AuroraTec sought to make companies "ready for the Wireless Web," but as hard as it is to fathom from the perspective of the 5G world of the early 2020s, the wireless web was a "tomorrow" problem, and many of AuroraTec's clients had to make payroll that day. For an internet content company trying to weather the storm of the bursting of the Dot Com Bubble in late 2000, standing up a wireless website was a luxury, not a necessity. As a result, companies like AuroraTec - that provided services to these content providers - were squeezed. As was AuroraTec.
“Swimming with sharks”: Partnering with major wireless carriers
AuroraTec's dependency upon the major wireless providers generated different challenges. The carriers needed to balance a classic trade-off. On the one hand, wireless was their future. The transition to all-digital (2G) networks meant that voice and data could now share the same transmission channel. Demand for and use of wireless bandwidth rose dramatically – 100,000x (!) from 2000-2005 alone. However, in 2000 and 2001, the typical carrier was struggling to modernize their network. A mobile service provider needed to be able to demonstrate that the wireless web worked, that web content could be accessed via its digital pipes, but from a network use and stability perspective, voice was still the predominant service they provided.

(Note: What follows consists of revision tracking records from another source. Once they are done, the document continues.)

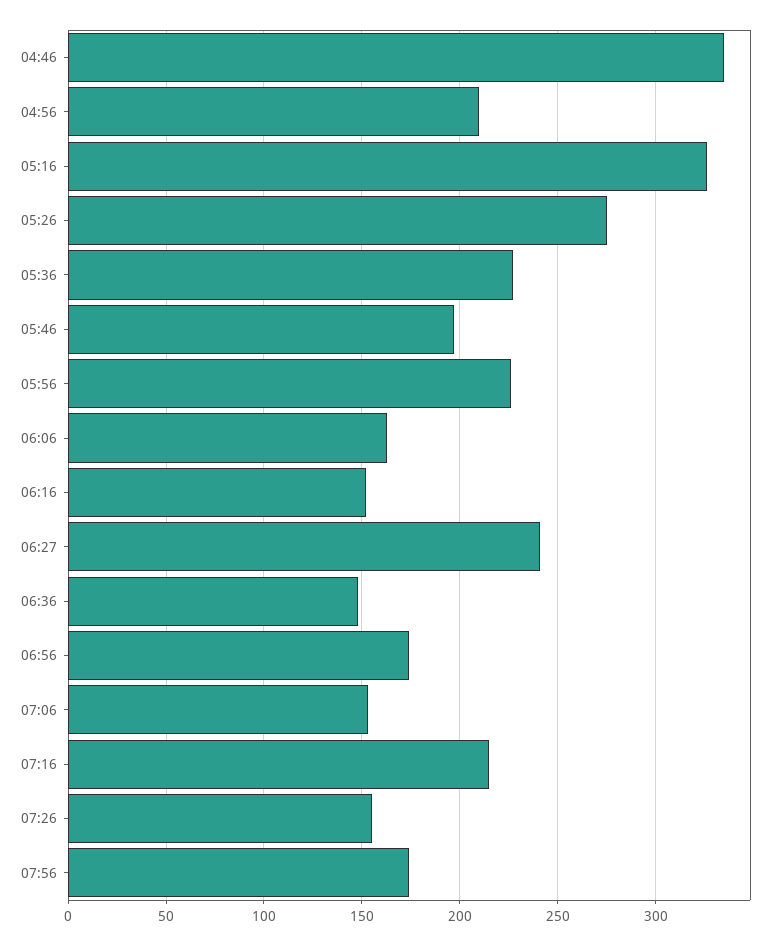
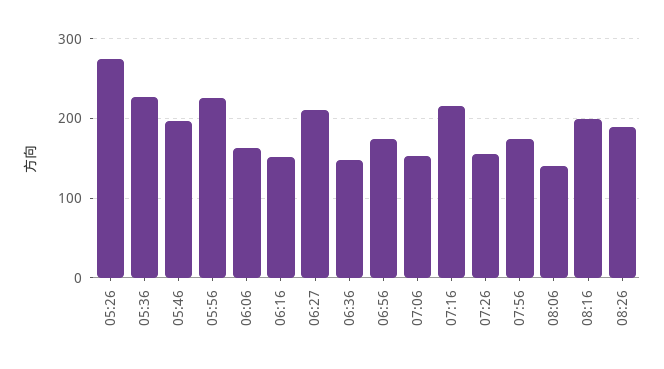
04:46: 335 -> none
04:56: 210 -> none
05:16: 325 -> none
06:27: 240 -> 210
08:06: none -> 140
08:16: none -> 200
08:26: none -> 190

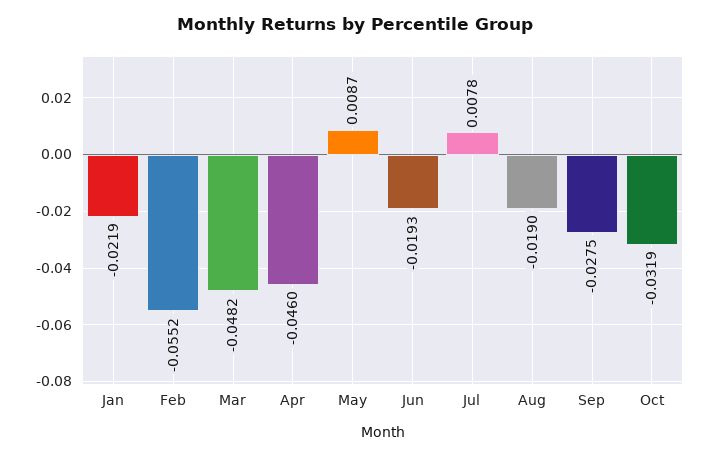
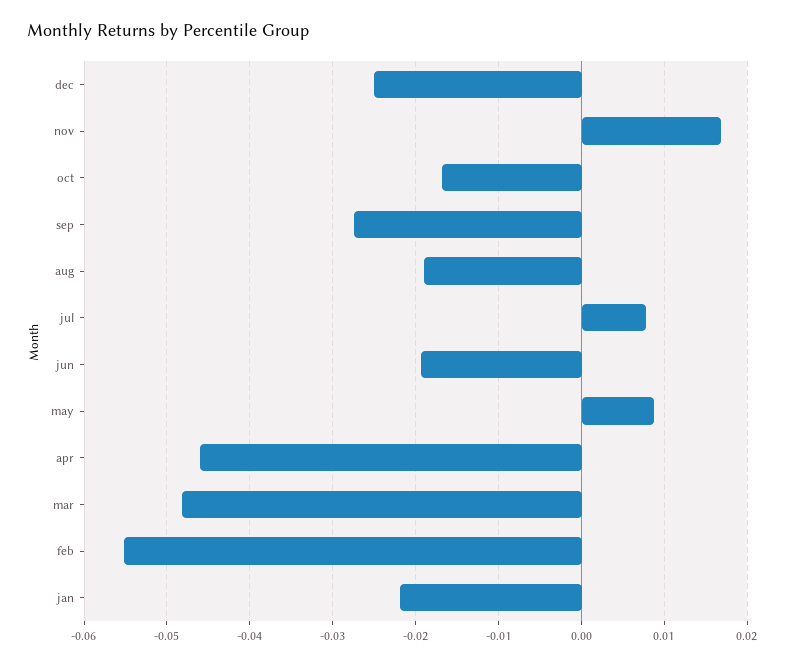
Oct: -0.0319 -> -0.017
dec: none -> -0.025
nov: none -> 0.017

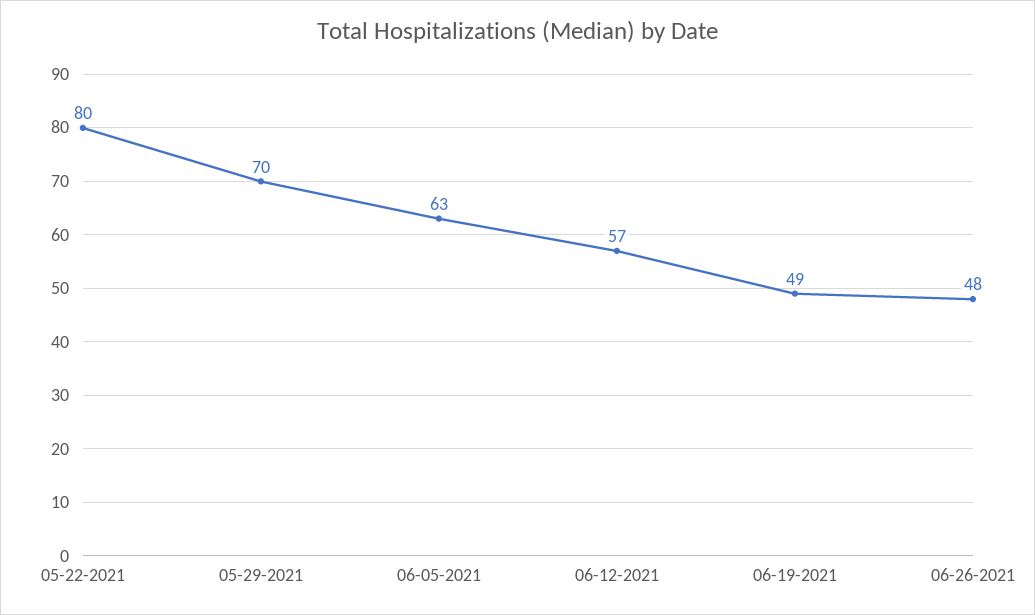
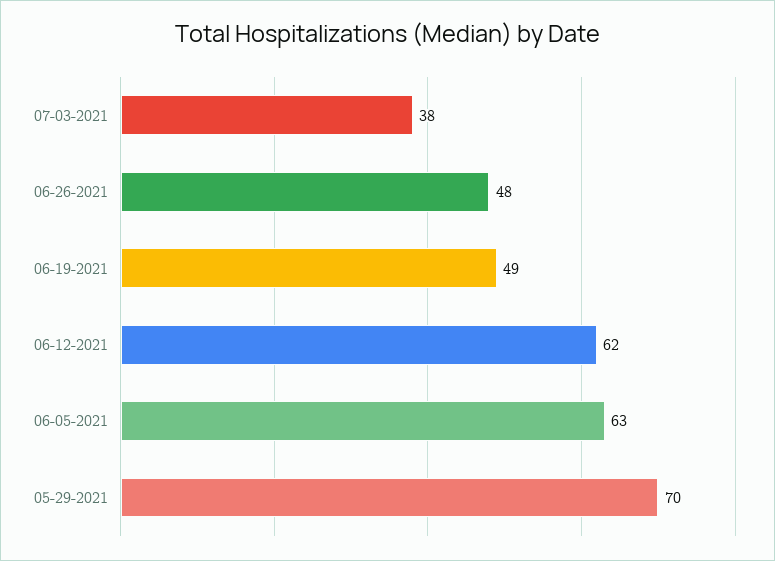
05-22-2021: 80 -> none
06-12-2021: 57 -> 62
07-03-2021: none -> 38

Mobile Data Traffic, 2000-2005: Almost 100,000-fold growth
Source: "2000-2005, call me" graphic from https://blogs.cisco.com/sp/mobile-vni-major-mobile-milestones-the-last-15-years-and-the-next-five used with permission of Cisco.
Strategic opportunity or mirage?
AuroraTec offered a crosswalk, a temporary pathway that allowed a wireless provider to expand its wireless services without having to build out its internal capabilities ahead of demand. AuroraTec bought time for the wireless providers, but if AuroraTec's "transformation" service was too good, wireless usage may have grown too quickly, putting pressure on wireless networks that were already struggling to keep up with digitization and increasing subscriber growth and usage.
Maybe the very wireless companies that were experimenting with outsourced “mobilization" didn’t want the service to work too well, lest it destabilize their other established, taken-for-granted, revenue-generating operations?
Pushing on a strategic string?
Urgency was a critical feature of many start-ups’ business pitches. Internet consulting firms – once called i-builders because they were hired to build Internet sites for new and existing companies – would promote “internet time” as a critical concern: move quickly, they would say, or you will lose the race to “Get Big Fast.”
Revenge of strategy: Whose clock was really ticking?
For AuroraTec – as for many other internet start-ups seeking to partner with large, established companies like the mobile wireless providers – the urgency to execute was a construct. Startups like AuroraTec needed the mobile wireless providers to believe in the need for urgent strategic action so that they could land new clients and expand their fledgling businesses. But in practice, especially after the peak of the bubble in March 2000, it was the startups that were running out of time. The large telecom companies whom AuroraTec sought to serve had other priorities and could afford to move more deliberately into the wireless web.